Ainda de acordo com o dirigente, nosso mercado da indústria de transformação pode ganhar escala industrial e, para isso, a frente parlamentar pode contribuir com pontes entre academia e produção para chegar aos mercados e, citou como exemplo, a aliança entre os governos e São Paulo e federal no encapsulamento e designer, com aproveitamento da base existente no Estado.

Para Evaldo Dias, responsável pelos assuntos parlamentares do ministério, a Estratégia Brasileira de Inteligência tem muitos desafios no âmbito das casas legislativas e há questões como a reforma tributária, a transição energética, economia verde entre outras questões contemporâneas fazem parte das preocupações da pasta.

Outro integrante do ministério, secretário nacional de ciência para Transformação Digital, informou que os supercomputadores também estão voltados para a questão do cotidiano da população nas áreas temáticas como saúde, clima e meio ambiente, agronegócio e entre os propósitos da pasta estão a revisão e a ampliação da infraestrutura das redes de conexões estaduais e federal, além da formação e capacitação de recursos humanos. “Esta cooperação pode favorecer o desenvolvimento da nova política industrial e alavancar outros segmentos produtivos”, observou Henrique de Oliveira Miguel.

Na sua participação, Ana Paula Contador Packer, chefe-geral da Embrapa Meio Ambiente, informou que entre os compromissos da entidade estão as pesquisas científica e tecnológica, a inovação e o apoio às políticas públicas. Segundo Ana Paula, a empresa aposta nas parcerias público-privada para chegar aos pequenos, médio e grandes produtores, empreendedores que atuam nas áreas da agricultura, commodities, no ambiente urbano com inovação tecnológica e social e na sustentabilidade, ambiental, social e econômico e da biodiversidade.

Já o diretor-presidente do Conselho Técnico-Administrativo da Fapesp, Carlos Américo Pacheco, citou o ambiente de Inovação em São Paulo, que busca estimular a demanda mostrando oportunidades.
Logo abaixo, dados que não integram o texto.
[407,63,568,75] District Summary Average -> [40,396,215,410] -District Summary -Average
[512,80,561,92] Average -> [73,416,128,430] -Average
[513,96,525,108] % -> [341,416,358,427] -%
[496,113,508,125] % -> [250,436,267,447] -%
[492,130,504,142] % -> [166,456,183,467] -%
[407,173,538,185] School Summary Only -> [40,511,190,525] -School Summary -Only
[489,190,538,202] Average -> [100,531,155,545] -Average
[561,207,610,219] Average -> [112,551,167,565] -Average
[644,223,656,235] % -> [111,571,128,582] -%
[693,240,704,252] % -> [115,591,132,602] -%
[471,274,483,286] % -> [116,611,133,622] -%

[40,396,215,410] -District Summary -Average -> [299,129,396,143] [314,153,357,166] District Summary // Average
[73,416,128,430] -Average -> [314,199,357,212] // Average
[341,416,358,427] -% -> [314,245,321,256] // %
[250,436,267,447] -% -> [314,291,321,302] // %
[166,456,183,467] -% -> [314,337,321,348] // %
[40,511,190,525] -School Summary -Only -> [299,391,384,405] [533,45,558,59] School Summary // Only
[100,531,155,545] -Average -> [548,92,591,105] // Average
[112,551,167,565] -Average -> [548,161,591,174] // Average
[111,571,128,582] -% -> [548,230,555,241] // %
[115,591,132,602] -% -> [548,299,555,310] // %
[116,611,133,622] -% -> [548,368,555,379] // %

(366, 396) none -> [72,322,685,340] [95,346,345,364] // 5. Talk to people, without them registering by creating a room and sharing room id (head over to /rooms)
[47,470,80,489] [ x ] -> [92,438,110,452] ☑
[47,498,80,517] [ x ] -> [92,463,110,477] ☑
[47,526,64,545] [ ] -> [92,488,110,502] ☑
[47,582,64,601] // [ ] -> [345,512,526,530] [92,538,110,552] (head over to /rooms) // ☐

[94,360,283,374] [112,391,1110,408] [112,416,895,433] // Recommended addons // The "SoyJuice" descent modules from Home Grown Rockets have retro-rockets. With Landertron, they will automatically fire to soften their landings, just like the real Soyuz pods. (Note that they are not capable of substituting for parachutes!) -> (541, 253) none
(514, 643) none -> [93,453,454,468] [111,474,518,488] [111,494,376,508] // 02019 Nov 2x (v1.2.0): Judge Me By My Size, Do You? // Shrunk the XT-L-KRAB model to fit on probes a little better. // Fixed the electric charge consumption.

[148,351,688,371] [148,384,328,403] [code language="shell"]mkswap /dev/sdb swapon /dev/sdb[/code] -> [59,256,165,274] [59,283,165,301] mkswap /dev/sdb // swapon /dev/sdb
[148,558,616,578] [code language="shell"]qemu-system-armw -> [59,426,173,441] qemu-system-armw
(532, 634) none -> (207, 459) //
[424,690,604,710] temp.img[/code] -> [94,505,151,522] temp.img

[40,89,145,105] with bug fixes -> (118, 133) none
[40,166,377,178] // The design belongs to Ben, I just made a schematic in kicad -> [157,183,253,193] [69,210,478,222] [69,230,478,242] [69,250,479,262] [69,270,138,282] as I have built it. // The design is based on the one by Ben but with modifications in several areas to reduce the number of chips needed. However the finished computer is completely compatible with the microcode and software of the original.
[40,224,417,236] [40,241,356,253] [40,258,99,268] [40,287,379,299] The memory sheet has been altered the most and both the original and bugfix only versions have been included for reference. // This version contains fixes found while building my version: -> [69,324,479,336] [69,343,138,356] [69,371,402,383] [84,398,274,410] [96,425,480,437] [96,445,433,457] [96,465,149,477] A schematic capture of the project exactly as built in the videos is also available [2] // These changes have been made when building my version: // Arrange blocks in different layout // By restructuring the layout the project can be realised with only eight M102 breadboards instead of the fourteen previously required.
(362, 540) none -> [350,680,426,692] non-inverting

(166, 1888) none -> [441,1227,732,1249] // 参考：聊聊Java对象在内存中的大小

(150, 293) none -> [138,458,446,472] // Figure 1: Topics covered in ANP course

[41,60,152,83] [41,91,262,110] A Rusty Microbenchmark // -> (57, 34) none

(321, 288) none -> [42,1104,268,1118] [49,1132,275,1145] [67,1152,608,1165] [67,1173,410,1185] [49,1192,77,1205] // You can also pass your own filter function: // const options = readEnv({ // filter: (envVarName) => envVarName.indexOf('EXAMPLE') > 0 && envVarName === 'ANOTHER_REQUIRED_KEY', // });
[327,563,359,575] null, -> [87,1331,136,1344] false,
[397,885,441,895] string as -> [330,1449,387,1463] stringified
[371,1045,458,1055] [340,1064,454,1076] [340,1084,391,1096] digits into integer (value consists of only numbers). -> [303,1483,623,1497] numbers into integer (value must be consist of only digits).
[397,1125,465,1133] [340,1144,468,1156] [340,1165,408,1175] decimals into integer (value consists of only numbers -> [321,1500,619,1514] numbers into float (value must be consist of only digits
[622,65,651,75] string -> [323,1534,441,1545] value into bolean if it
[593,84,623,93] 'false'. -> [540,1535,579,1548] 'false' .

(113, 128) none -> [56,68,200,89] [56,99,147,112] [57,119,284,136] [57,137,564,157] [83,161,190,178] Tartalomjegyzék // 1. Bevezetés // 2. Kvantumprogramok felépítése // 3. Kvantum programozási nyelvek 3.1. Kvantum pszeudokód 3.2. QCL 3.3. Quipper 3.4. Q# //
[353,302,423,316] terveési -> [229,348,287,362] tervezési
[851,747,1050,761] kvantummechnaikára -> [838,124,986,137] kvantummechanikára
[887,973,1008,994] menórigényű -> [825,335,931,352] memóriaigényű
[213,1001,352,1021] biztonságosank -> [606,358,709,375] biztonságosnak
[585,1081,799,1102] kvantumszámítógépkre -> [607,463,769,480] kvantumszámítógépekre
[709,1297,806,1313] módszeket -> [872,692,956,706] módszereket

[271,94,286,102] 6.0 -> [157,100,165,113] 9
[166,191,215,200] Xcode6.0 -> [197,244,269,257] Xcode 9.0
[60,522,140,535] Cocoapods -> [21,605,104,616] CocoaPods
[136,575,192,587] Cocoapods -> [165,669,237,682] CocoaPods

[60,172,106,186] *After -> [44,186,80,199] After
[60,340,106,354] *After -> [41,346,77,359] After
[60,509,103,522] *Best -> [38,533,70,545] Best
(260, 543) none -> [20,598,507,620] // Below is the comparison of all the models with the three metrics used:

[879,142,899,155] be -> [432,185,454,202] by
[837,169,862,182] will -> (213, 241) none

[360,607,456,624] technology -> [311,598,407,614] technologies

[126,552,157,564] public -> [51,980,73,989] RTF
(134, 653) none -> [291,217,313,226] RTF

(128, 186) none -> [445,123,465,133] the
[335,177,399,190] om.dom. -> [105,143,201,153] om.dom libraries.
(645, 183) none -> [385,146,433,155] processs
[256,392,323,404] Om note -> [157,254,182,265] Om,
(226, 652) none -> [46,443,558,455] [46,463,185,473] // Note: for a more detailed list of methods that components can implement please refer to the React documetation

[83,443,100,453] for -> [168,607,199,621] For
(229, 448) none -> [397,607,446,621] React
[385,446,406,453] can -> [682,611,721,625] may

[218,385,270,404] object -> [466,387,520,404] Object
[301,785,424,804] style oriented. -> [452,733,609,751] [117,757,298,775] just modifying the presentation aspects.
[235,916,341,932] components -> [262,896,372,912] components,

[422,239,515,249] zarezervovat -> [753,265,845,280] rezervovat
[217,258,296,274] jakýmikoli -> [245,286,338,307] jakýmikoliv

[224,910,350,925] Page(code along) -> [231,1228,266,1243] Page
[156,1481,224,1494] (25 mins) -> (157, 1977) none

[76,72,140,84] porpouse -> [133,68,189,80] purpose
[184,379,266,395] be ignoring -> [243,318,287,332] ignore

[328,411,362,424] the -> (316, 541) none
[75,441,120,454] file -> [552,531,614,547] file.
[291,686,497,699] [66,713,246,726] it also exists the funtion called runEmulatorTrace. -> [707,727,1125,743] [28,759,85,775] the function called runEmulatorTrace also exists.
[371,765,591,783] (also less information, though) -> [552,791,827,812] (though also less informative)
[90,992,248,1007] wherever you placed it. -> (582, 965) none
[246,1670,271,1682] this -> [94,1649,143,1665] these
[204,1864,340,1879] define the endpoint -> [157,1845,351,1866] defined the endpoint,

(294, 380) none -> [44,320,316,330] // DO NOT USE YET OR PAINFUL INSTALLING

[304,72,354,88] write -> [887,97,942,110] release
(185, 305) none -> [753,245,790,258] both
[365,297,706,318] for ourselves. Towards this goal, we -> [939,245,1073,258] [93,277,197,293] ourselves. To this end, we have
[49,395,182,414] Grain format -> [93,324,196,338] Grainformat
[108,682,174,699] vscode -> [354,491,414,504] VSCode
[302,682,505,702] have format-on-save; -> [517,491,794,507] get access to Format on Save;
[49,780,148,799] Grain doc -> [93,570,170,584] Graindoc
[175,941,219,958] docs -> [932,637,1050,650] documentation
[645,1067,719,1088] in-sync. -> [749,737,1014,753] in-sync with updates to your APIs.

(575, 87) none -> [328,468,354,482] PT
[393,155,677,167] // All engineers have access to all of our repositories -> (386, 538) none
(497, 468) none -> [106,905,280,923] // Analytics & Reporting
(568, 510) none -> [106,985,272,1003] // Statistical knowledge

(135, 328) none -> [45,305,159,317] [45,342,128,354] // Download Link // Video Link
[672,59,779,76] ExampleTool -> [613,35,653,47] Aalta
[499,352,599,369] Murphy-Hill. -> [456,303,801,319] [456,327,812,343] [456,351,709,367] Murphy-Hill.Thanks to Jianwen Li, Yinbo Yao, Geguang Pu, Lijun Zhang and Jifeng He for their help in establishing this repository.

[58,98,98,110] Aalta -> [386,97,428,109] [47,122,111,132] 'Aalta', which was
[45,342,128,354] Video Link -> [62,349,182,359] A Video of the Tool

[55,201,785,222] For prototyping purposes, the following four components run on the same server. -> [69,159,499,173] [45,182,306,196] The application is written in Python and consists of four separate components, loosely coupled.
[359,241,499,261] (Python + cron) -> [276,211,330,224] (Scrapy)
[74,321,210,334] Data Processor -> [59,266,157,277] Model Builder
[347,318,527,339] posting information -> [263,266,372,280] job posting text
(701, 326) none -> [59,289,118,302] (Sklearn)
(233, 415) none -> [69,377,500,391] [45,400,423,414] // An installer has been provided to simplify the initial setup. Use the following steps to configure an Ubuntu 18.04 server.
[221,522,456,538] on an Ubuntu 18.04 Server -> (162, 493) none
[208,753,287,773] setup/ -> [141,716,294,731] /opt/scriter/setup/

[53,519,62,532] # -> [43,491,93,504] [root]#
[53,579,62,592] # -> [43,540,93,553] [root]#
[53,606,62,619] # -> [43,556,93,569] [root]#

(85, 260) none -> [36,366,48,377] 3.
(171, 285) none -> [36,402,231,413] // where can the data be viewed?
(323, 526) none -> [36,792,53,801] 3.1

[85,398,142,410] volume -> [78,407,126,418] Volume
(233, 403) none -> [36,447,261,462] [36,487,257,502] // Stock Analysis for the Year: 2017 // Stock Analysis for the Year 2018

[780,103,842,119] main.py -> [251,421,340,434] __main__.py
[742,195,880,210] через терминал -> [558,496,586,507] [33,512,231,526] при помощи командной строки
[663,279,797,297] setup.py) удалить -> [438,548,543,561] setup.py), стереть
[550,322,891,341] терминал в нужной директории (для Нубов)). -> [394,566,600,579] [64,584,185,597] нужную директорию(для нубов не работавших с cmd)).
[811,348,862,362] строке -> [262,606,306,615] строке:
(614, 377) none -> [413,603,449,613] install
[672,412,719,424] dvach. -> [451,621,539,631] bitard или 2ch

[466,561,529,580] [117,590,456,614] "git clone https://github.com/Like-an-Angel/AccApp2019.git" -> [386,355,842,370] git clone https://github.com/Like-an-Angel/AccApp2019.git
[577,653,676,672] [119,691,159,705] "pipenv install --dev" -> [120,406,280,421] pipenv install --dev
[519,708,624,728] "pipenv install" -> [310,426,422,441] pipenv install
E mencionou o conjunto de ações do ministério, como o projeto de conectividade no meio rural, novos modelos de negócios e alguns projetos ligados à inteligência digital e a agenda futura de semicondutores com aplicações na saúde e agricultura.

Marcelo Zuffo, diretor do Inova USP, informou que a Universidade de São Paulo responde por 20% da produção científica no país e defende que este conhecimento favoreça a qualificação, a elevação da renda, do trabalho e o bem-estar da população.